Victoria, please secure exposed Vic High grounds for much-needed park space



Fernwood space: open for business ... or for nature?

To the grief of many, Vic High removed a row of mature trees leading up its unkempt east driveway. Now as part of its construction project, it has removed an old building over on the southwest side, freeing up some land for other purposes. But what purposes?

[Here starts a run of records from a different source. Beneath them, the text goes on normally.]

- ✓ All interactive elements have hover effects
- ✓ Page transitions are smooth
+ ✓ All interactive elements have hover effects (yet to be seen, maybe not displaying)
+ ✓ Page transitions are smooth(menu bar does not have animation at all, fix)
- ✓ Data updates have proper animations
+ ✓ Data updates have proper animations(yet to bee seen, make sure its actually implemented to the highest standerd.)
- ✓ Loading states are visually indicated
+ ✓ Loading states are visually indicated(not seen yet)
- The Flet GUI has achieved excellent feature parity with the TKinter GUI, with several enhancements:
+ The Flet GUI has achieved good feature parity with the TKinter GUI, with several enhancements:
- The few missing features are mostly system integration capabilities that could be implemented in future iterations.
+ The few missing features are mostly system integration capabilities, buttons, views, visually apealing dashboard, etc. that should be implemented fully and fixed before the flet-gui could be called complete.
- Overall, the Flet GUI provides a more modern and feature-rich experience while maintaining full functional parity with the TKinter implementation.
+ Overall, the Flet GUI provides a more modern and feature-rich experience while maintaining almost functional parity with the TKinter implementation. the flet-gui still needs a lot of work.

A recent article in Fernwood's Village Vibe recommends dense development of the space, calling it "vacant," "surplus," and "bare." In fact, however, no building-free land is vacant, surplus or bare; it is immediately colonized by small plants, insects, healthy soil-building micro-organisms ... in other words by the processes of life, something which is lost when land is paved. Fernwood is dense with big old houses side by side on small lots; it is not well endowed with spacious gardens or public parks. Here is an opportunity for the City of Victoria to increase green space inventory. We have to remember that green space is never "empty." Planted with trees, paths, meadow, benches and picnic areas (rather as Holly Green was in Oaklands) it could be helping to mitigate air pollution and climate change. Only trees can do that; buildings cannot. Population in Greater Victoria has grown in recent years but local municipalities have failed to add parkland, just when it is most needed. The present and upcoming generation of kids need places to play outdoors, places close to home, within their own neighbourhoods, for healthy movement and escape from "nature deficit disorder."

With the downtown density to the north, that neighbourhood needs the relief of another bit of green space to join up with other pockets along Chambers. Stevenson Park, behind the Fernwood Community Centre, is very drab and it too could be immensely enhanced with a program of tree-densification to go along with having the original "well" or spring tapped with so much ceremony a few years ago.